→ YOUR OBJECTIVE
Go through the listing and pick out each line with the word "coal" in it.

→ DATA FOR THIS EXERCISE
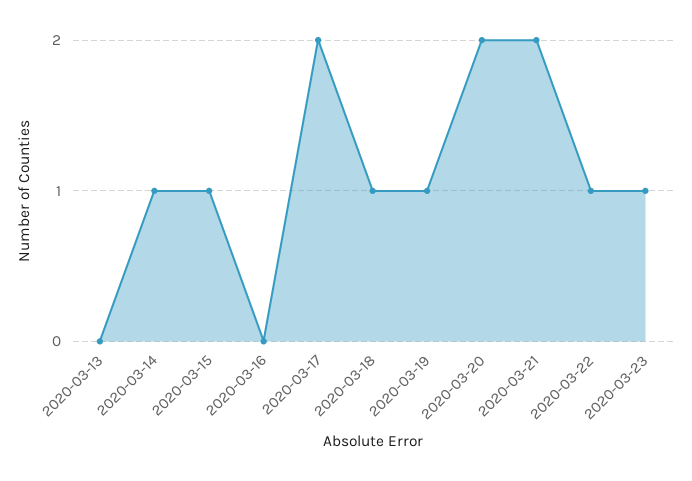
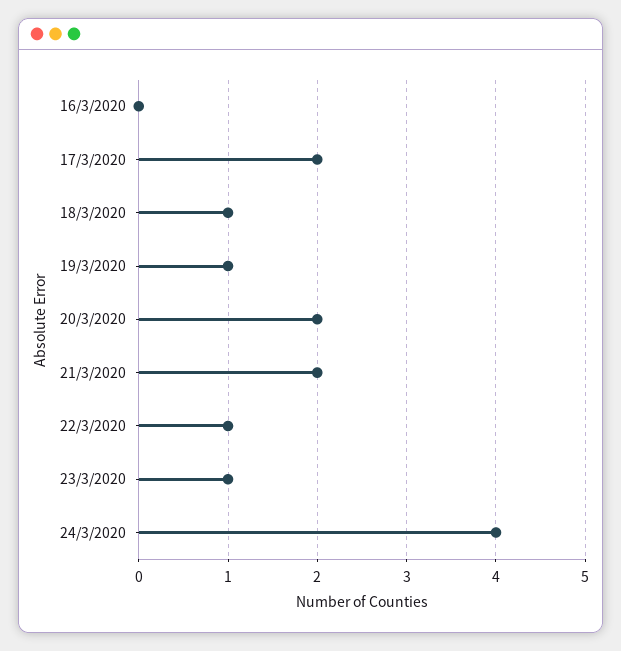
2020-03-13: 0 -> none
2020-03-14: 1 -> none
2020-03-15: 1 -> none
24/3/2020: none -> 4

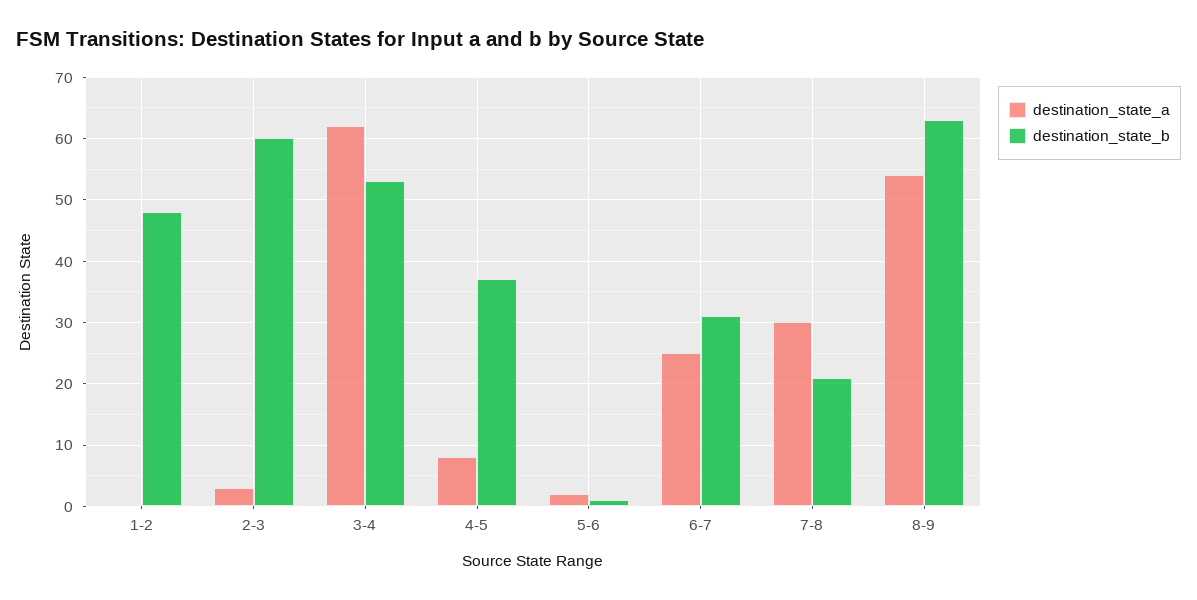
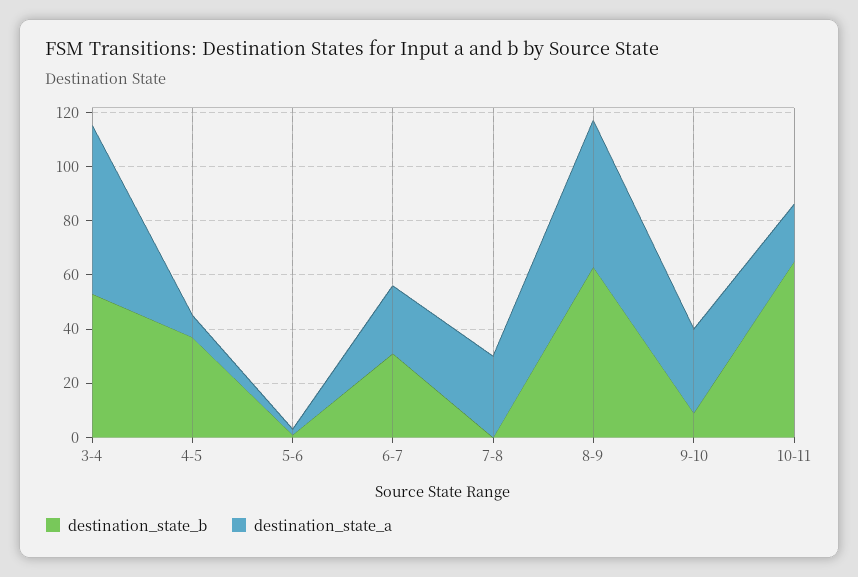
destination_state_a, 1-2: 0 -> none
destination_state_b, 1-2: 48 -> none
destination_state_a, 2-3: 3 -> none
destination_state_b, 2-3: 60 -> none
destination_state_b, 7-8: 21 -> 0
destination_state_b, 9-10: none -> 10
destination_state_a, 9-10: none -> 30
destination_state_b, 10-11: none -> 65
destination_state_a, 10-11: none -> 20

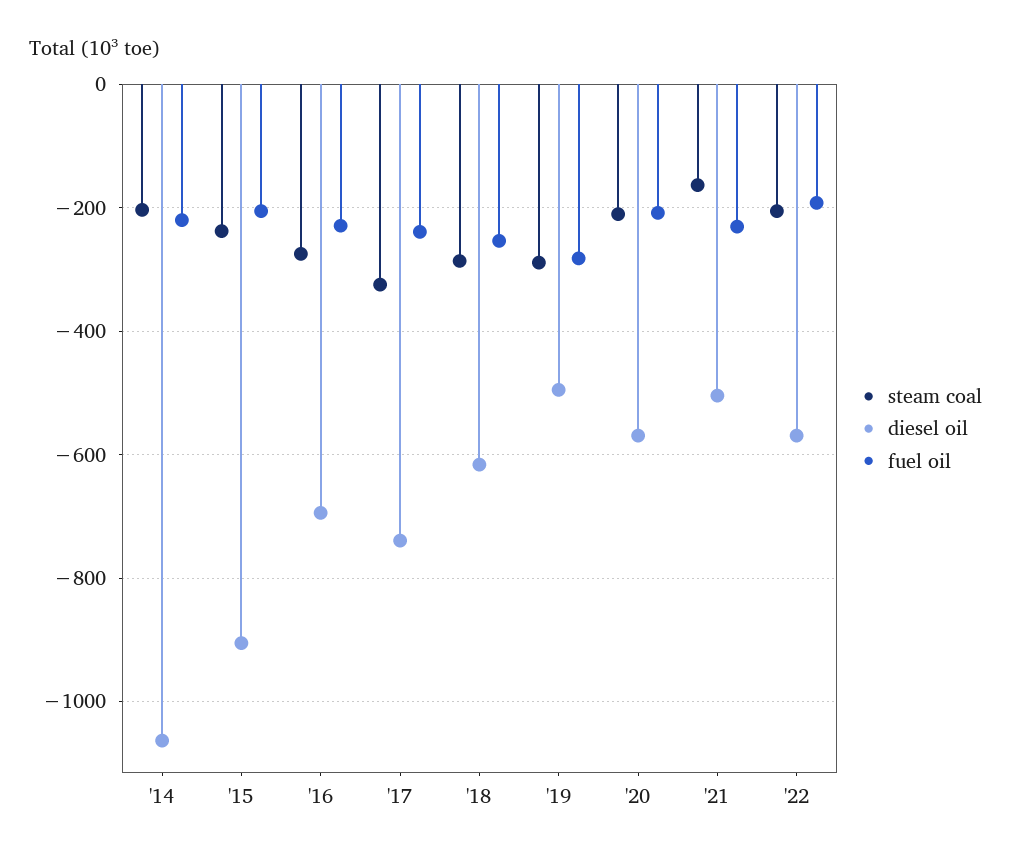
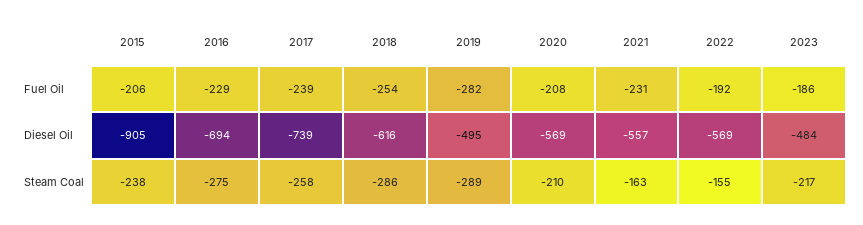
steam coal, '14: -200 -> none
diesel oil, '14: -1060 -> none
fuel oil, '14: -220 -> none
steam coal, '17: -320 -> -258
diesel oil, '21: -500 -> -557
steam coal, '22: -200 -> -155
fuel oil, 2023: none -> -186
diesel oil, 2023: none -> -484
steam coal, 2023: none -> -217

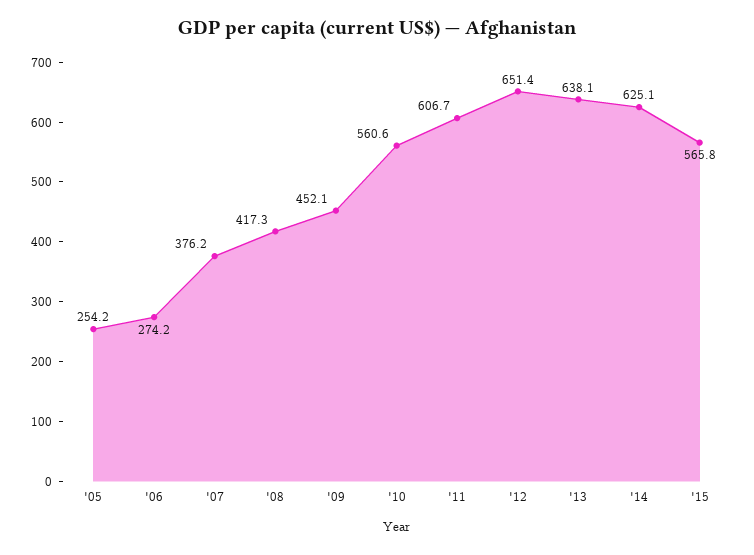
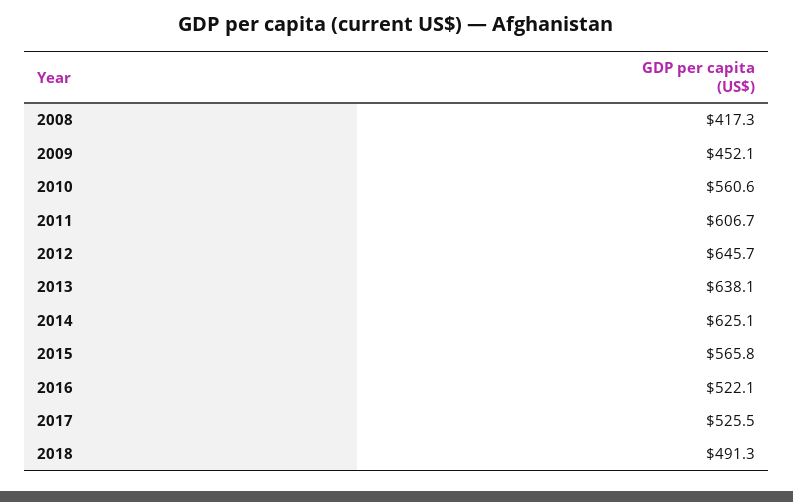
'05: 254.2 -> none
'06: 274.2 -> none
'07: 376.2 -> none
'12: 651.4 -> 645.7
2016: none -> 522.1
2017: none -> 525.5
2018: none -> 491.3

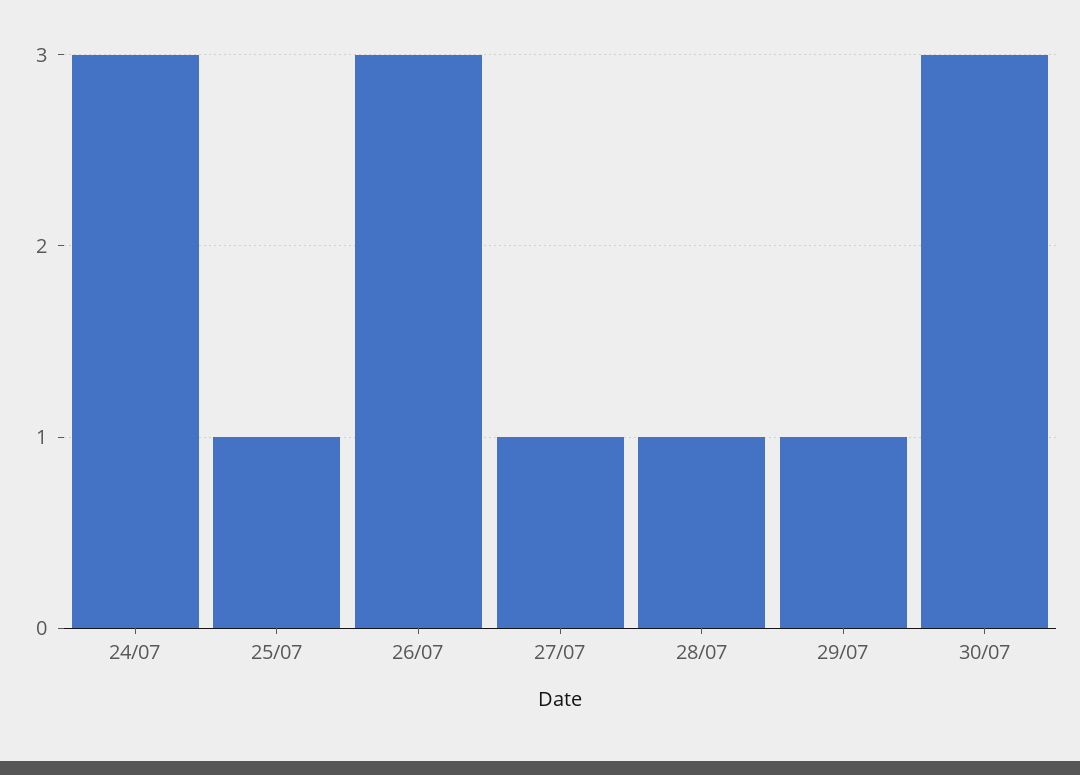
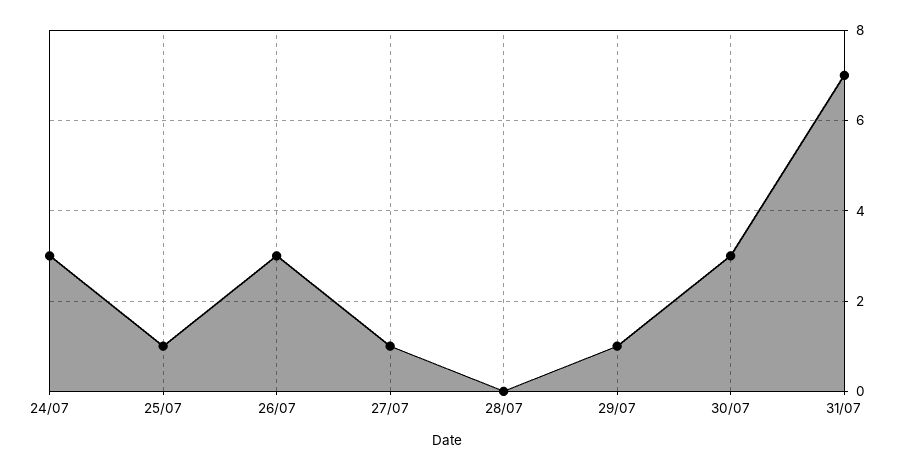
28/07: 1 -> 0
31/07: none -> 7

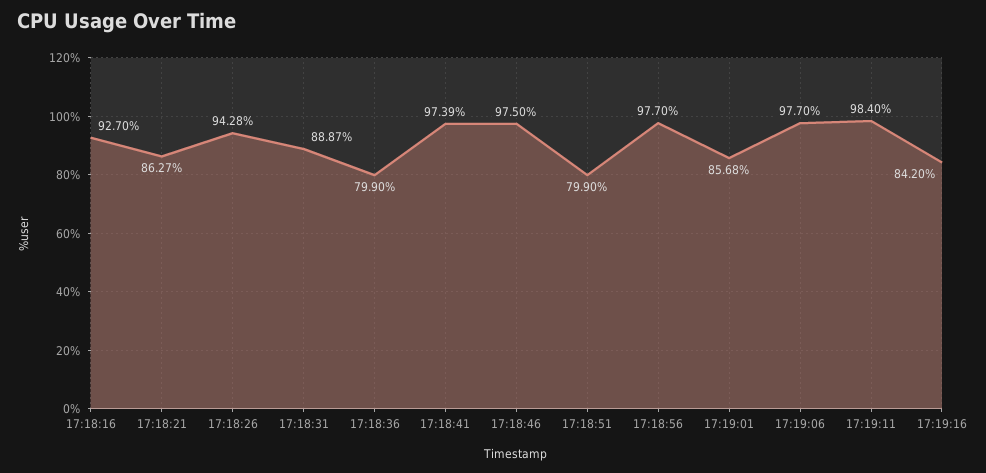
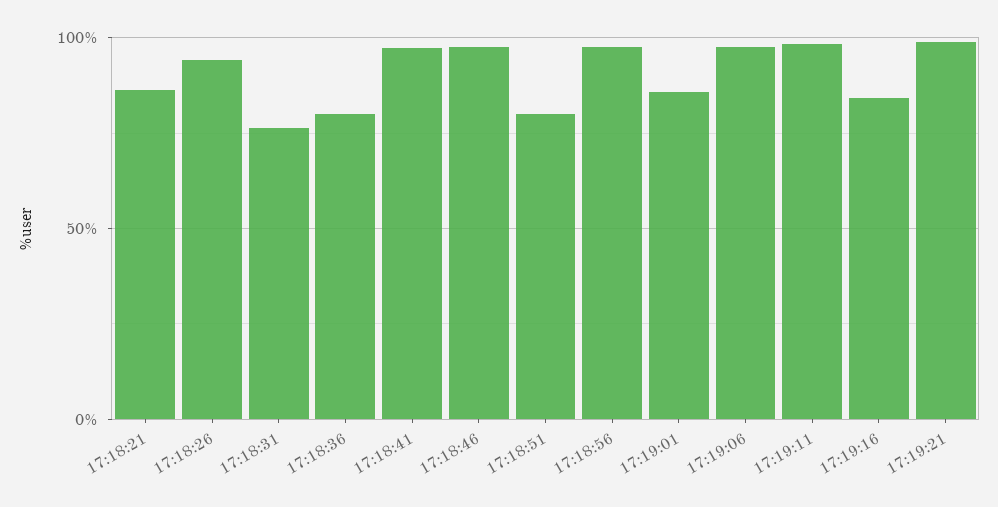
17:18:16: 92.7 -> none
17:18:31: 88.87 -> 75
17:19:21: none -> 100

→ ANSWER SECTION
steam coal, '14: -200 -> none
steam coal, '17: -320 -> -258
steam coal, '22: -200 -> -155
steam coal, 2023: none -> -217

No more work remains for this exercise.